◆ **Task requirements**: If a line of the data below holds the string "hidden", copy it.
****
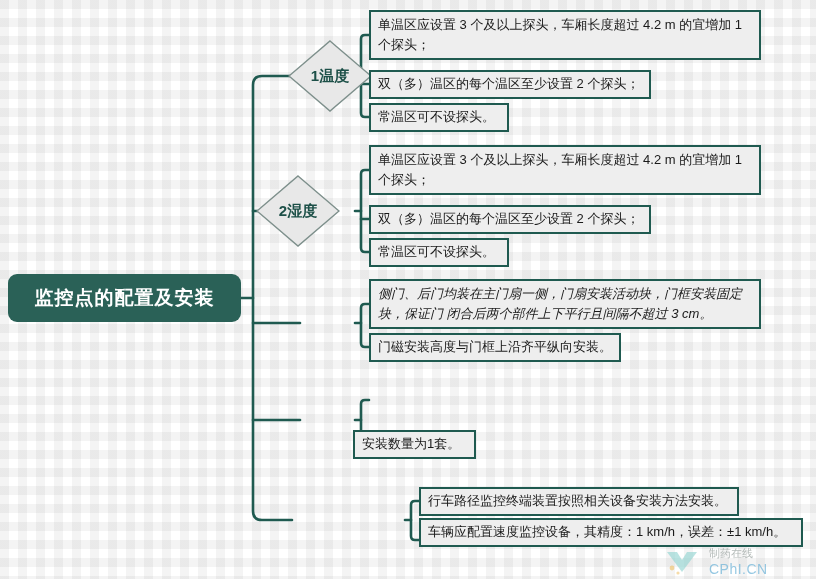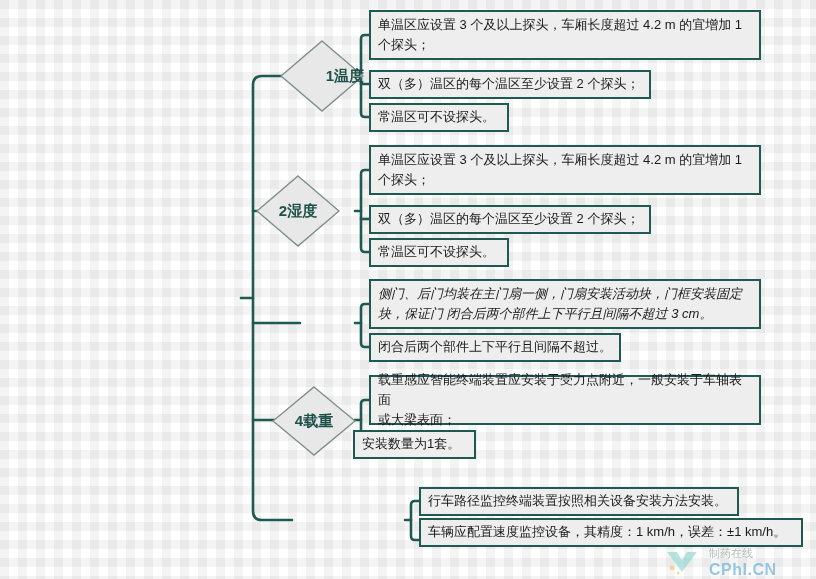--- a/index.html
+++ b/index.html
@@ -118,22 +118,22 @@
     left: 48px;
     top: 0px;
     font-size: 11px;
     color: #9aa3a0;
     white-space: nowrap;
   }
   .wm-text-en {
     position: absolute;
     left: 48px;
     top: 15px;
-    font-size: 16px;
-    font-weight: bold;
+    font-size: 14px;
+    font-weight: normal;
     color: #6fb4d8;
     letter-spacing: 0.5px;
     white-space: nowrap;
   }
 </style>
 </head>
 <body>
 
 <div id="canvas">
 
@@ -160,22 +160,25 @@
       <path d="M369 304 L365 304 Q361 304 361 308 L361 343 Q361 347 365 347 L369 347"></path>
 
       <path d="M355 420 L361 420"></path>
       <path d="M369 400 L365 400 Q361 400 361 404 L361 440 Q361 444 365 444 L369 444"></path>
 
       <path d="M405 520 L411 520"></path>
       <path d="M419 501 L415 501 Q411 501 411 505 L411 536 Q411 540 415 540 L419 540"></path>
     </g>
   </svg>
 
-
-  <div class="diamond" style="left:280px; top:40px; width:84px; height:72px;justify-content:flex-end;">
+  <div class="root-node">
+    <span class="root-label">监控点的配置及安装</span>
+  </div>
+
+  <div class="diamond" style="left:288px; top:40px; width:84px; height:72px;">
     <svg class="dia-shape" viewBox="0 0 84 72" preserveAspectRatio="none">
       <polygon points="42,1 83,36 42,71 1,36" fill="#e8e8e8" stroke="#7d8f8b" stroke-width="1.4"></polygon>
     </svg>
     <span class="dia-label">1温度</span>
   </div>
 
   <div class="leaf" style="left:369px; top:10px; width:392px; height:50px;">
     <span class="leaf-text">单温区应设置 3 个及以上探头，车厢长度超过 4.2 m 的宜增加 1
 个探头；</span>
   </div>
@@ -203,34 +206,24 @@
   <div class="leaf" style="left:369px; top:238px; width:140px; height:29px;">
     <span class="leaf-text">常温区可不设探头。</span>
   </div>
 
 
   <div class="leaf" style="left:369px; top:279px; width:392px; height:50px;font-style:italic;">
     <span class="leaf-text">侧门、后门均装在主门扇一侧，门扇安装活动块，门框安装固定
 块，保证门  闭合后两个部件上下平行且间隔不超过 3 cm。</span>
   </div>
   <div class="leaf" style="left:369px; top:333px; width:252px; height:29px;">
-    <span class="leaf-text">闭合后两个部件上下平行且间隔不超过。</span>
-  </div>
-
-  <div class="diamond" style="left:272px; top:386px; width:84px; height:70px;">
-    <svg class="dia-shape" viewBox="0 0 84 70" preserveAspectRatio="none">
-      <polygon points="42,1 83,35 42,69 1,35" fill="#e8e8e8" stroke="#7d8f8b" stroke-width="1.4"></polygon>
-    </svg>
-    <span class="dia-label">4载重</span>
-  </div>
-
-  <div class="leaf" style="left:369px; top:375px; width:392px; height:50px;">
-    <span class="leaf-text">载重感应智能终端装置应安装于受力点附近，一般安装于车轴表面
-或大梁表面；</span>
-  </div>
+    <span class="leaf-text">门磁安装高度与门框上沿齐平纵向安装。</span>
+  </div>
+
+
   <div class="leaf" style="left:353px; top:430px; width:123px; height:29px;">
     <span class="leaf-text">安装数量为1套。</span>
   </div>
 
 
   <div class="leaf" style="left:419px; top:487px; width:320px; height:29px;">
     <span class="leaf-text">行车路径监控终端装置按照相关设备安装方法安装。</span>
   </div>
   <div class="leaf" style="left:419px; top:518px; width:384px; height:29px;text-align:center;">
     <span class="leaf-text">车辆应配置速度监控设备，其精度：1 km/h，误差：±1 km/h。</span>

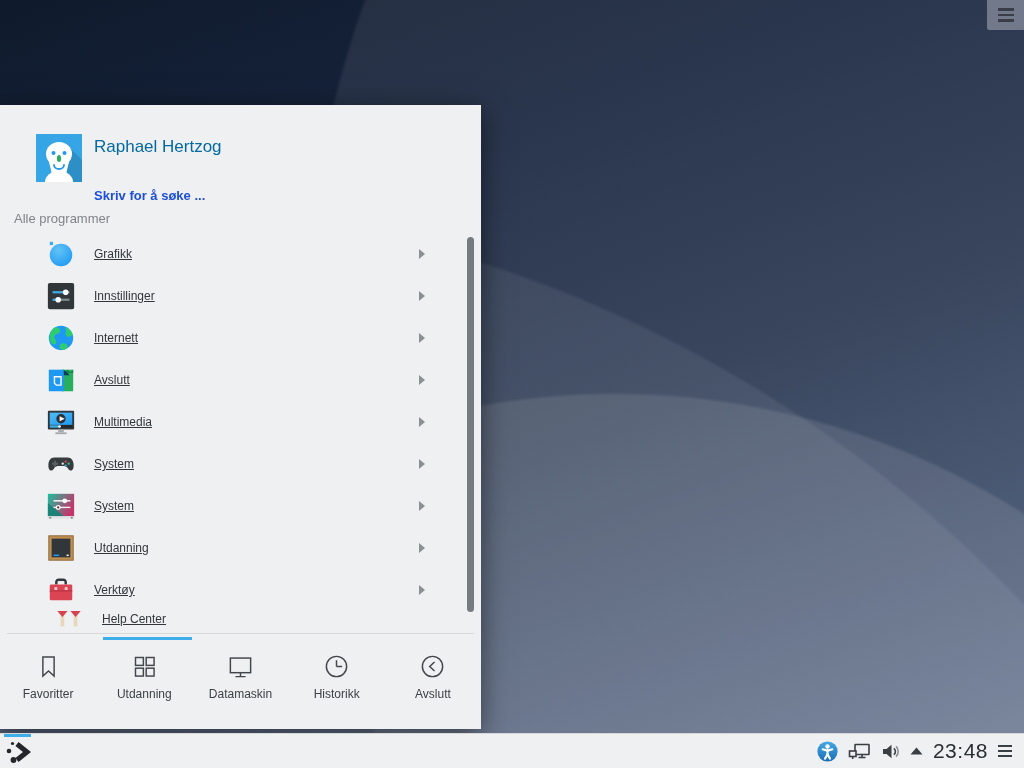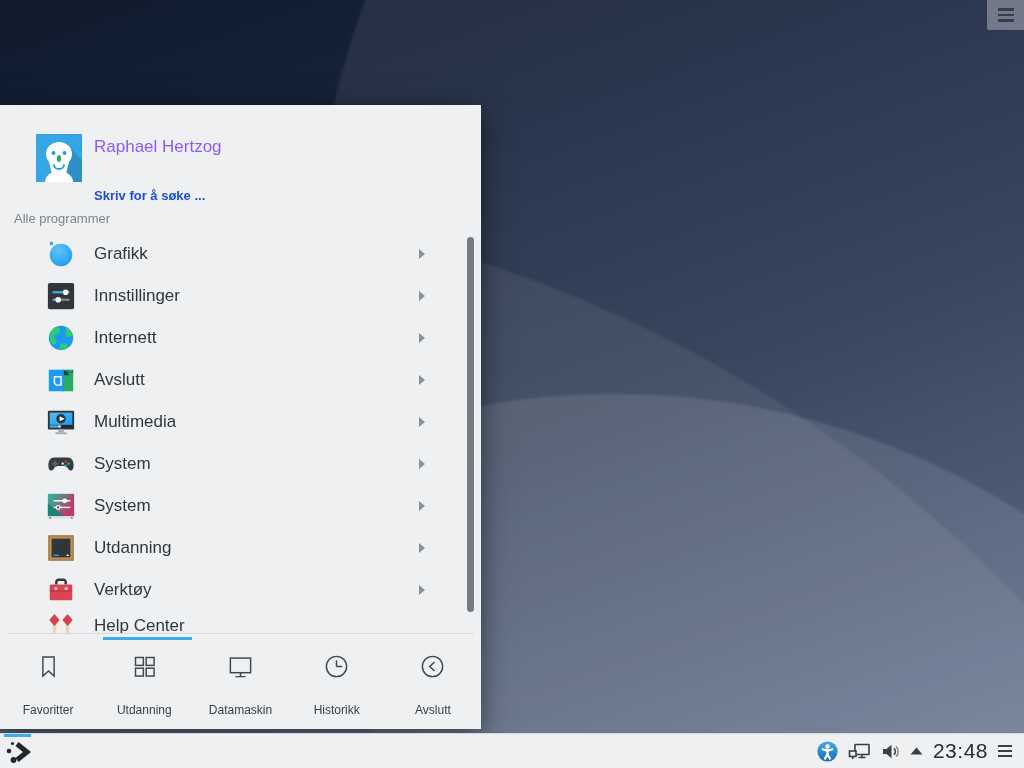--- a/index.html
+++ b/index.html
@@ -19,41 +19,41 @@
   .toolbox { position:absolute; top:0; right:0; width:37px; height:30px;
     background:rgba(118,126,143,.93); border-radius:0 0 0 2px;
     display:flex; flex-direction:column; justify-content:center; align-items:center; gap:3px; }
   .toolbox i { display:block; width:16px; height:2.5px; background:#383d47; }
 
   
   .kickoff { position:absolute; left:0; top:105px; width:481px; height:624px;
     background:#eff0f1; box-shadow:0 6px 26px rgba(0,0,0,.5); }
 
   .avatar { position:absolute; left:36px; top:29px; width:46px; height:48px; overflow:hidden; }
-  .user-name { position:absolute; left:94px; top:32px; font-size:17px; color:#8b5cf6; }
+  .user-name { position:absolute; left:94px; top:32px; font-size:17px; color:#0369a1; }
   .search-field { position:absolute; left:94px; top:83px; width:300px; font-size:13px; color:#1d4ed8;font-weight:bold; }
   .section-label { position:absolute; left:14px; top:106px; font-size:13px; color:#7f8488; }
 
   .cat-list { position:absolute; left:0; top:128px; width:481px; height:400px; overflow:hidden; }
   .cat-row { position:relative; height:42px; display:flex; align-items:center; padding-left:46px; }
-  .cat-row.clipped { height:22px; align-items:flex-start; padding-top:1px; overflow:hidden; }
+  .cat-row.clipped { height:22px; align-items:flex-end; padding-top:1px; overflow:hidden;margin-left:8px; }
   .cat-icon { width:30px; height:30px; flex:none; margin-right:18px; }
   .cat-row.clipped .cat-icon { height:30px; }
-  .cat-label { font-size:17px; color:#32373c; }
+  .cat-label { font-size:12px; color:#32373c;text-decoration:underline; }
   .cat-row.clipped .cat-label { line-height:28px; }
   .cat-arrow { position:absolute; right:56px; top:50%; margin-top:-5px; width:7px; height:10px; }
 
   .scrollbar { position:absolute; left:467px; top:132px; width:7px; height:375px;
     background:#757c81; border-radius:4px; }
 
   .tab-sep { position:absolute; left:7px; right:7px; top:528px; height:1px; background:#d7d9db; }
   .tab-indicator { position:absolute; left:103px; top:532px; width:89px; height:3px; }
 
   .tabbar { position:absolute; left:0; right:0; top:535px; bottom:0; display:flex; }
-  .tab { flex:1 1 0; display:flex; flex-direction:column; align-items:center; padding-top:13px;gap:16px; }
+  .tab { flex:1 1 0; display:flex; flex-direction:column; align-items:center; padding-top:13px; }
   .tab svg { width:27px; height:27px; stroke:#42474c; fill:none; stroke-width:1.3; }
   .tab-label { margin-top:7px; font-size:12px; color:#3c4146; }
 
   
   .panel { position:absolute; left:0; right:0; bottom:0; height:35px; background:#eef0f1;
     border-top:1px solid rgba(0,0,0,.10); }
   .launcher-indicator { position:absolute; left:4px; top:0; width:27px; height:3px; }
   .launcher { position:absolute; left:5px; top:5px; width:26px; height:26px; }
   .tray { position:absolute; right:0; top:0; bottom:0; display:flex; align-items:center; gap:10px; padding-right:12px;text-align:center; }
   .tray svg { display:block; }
****
◆ **Answer space**:
   .avatar { position:absolute; left:36px; top:29px; width:46px; height:48px; overflow:hidden; }
   .cat-list { position:absolute; left:0; top:128px; width:481px; height:400px; overflow:hidden; }
-  .cat-row.clipped { height:22px; align-items:flex-start; padding-top:1px; overflow:hidden; }
+  .cat-row.clipped { height:22px; align-items:flex-end; padding-top:1px; overflow:hidden;margin-left:8px; }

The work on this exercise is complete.